Lawrence High boys basketball coach Jack Schreiner conducted his one-week team camp last week.
If he dared, Schreiner could start practice today based on a Wichita judge's ruling on Friday claiming the Kansas State High School Activities Association had been operating unconstitutionally.
"I don't know where we stand," said Schreiner, taking a wait-and-see approach. "I'm a little concerned. I've always said I'd like to have more contact with my players and play more games, but I didn't expect anything like this."
Sedgwick County District Judge C. Robert Bell issued a permanent injuction barring the KSHSAA, which regulates school athletics and other extracurricular activities, from enforcing its rules. The decision was based on a lawsuit challenging the amount of players from one high school an organized offseason basketball team could have.
The ruling won't have an immediate impact because the KSHSAA plans to appeal, the organization's administrators said.
LHS football coach Dick Purdy ardently disagreed with the judge's decision.
"I think it's all wrong," said Purdy, about to enter his 38th season of coaching high school football. "I in no way agree with it. I think too many controls are a whole lot better than this situation.
"I don't think it's a good thing for Kansas high school sports. I think there are individuals with individual agendas. As soon as their agendas have been accomplished, two years from now they're not going to care what the net effect of this will be."
Ron Commons, LHS athletic director, was disappointed by the decision.
"The association has worked tremendously hard to make high school athletics what it is today," Commons said. "I don't think they've realized the can of worms opened now."
If the rule is upheld, Purdy said the multi-sport athlete would likely vanish.
"It's going to create one-sport athletes," Purdy said. "They're going to start specializing in a particular sport year around. I don't see that as a good thing at all."
Purdy imagines college coaches approve the ruling, such as Kansas University basketball coach Roy Williams and KU football coach Glen Mason.
"If I was a college coach, I would love the state of Kansas to put in that rule," Purdy said. "They'll say, 'Those kids are competing in my sport year around. They'll be exposed and I'll know more about them.' "
Williams testified last month on behalf of the plaintiffs -- Charles Gunter and Brook Robinson. Williams was unavailable to comment on the judge's ruling because he's on a recruiting trip.

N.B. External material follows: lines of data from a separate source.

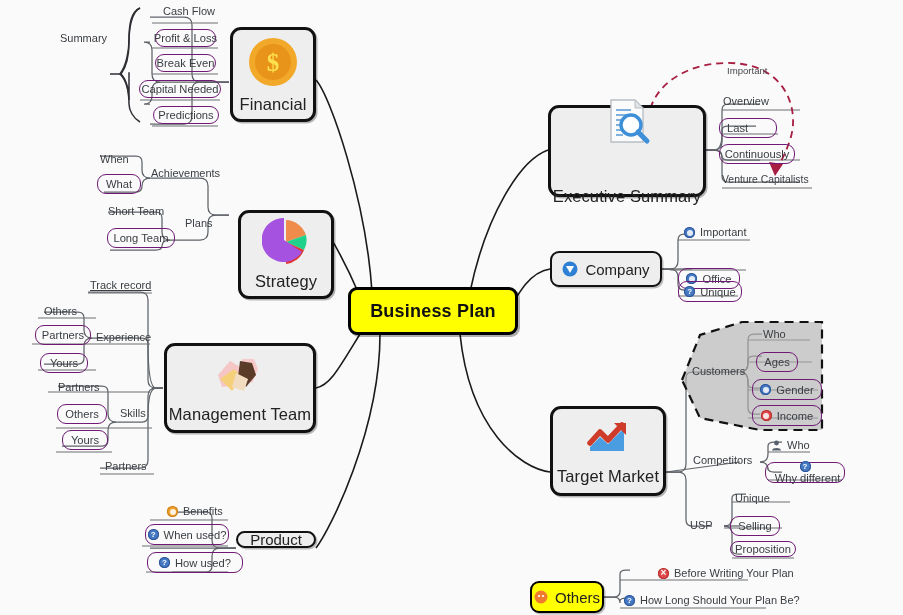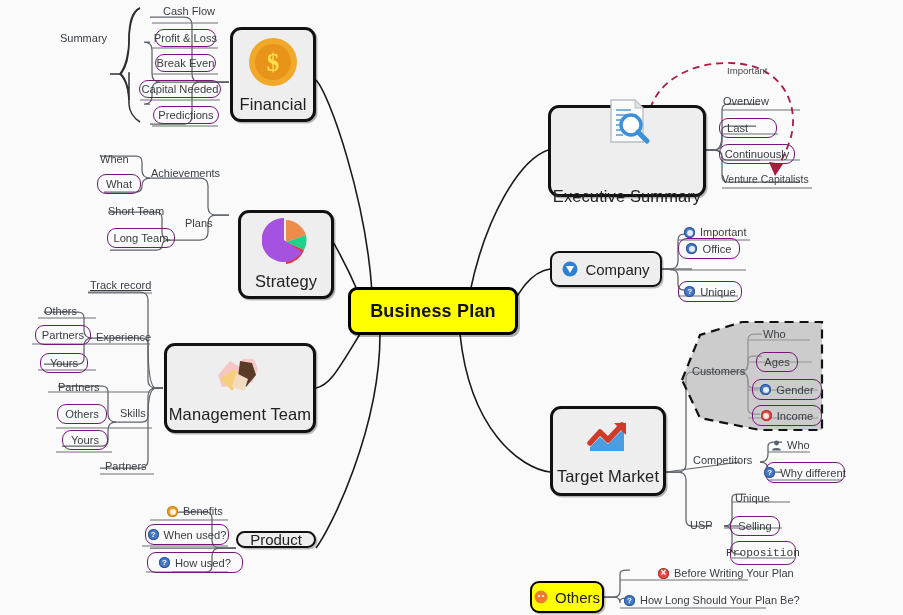--- a/index.html
+++ b/index.html
@@ -449,21 +449,21 @@
     <span>Venture Capitalists</span>
   </div>
   <div class="annot" style="left:727px;top:65px;">
     <span>Important</span>
   </div>
 
   <div class="leaf" style="left:684px;top:227px;">
     <span class="ico blue"></span>
     <span>Important</span>
   </div>
-  <div class="leafbox" style="left:678px;top:238px;width:62px;height:21px;text-align:right;">
+  <div class="leafbox" style="left:678px;top:268px;width:62px;height:21px;text-align:right;">
     <span class="ico blue"></span>
     <span style="margin-left:5px;">Office</span>
   </div>
   <div class="leafbox" style="left:678px;top:281px;width:64px;height:21px;">
     <span class="ico blue q"></span>
     <span style="margin-left:5px;">Unique</span>
   </div>
 
   <div class="leaf" style="left:692px;top:366px;">
     <span>Customers</span>
@@ -488,35 +488,35 @@
   </div>
   <div class="leaf" style="left:771px;top:440px;">
     <span class="personico">
       <svg width="11" height="11" viewBox="0 0 11 11">
         <circle cx="5.5" cy="3" r="2.4" fill="#55606c"></circle>
         <path d="M1 10.5 C1 7.2 10 7.2 10 10.5 Z" fill="#55606c"></path>
       </svg>
     </span>
     <span>Who</span>
   </div>
-  <div class="leafbox" style="left:765px;top:462px;width:80px;height:21px;">
+  <div class="leafbox" style="left:765px;top:462px;width:80px;height:21px;flex-direction:column;">
     <span class="ico blue q"></span>
     <span style="margin-left:5px;">Why different</span>
   </div>
 
   <div class="leaf" style="left:690px;top:520px;">
     <span>USP</span>
   </div>
   <div class="leaf" style="left:735px;top:493px;">
     <span>Unique</span>
   </div>
   <div class="leafbox" style="left:730px;top:516px;width:50px;height:20px;">
     <span>Selling</span>
   </div>
-  <div class="leafbox" style="left:730px;top:541px;width:66px;height:24px;font-family:Liberation Mono, monospace;">
+  <div class="leafbox" style="left:730px;top:541px;width:66px;height:16px;">
     <span>Proposition</span>
   </div>
 
   <div class="leaf" style="left:624px;top:568px;padding-left:34px;">
     <span class="ico red x"></span>
     <span>Before Writing Your Plan</span>
   </div>
   <div class="leaf" style="left:624px;top:595px;">
     <span class="ico blue q"></span>
     <span>How Long Should Your Plan Be?</span>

The lawsuit stemmed from Gunter's opposition to a KSHSAA rule while trying to form a summer basketball team that included top players in Wichita.
The KSHSAA has a rule, applying to football, basketball and volleyball, that restricts the number of players an organized team can have from one school during the offseason. The rule prohibits more than three players from the same school from being on the same team.
Gunter and Robinson claimed the KSHSAA should have had no jursdiction over non-school activities, which the judge ruled in favor of on Friday.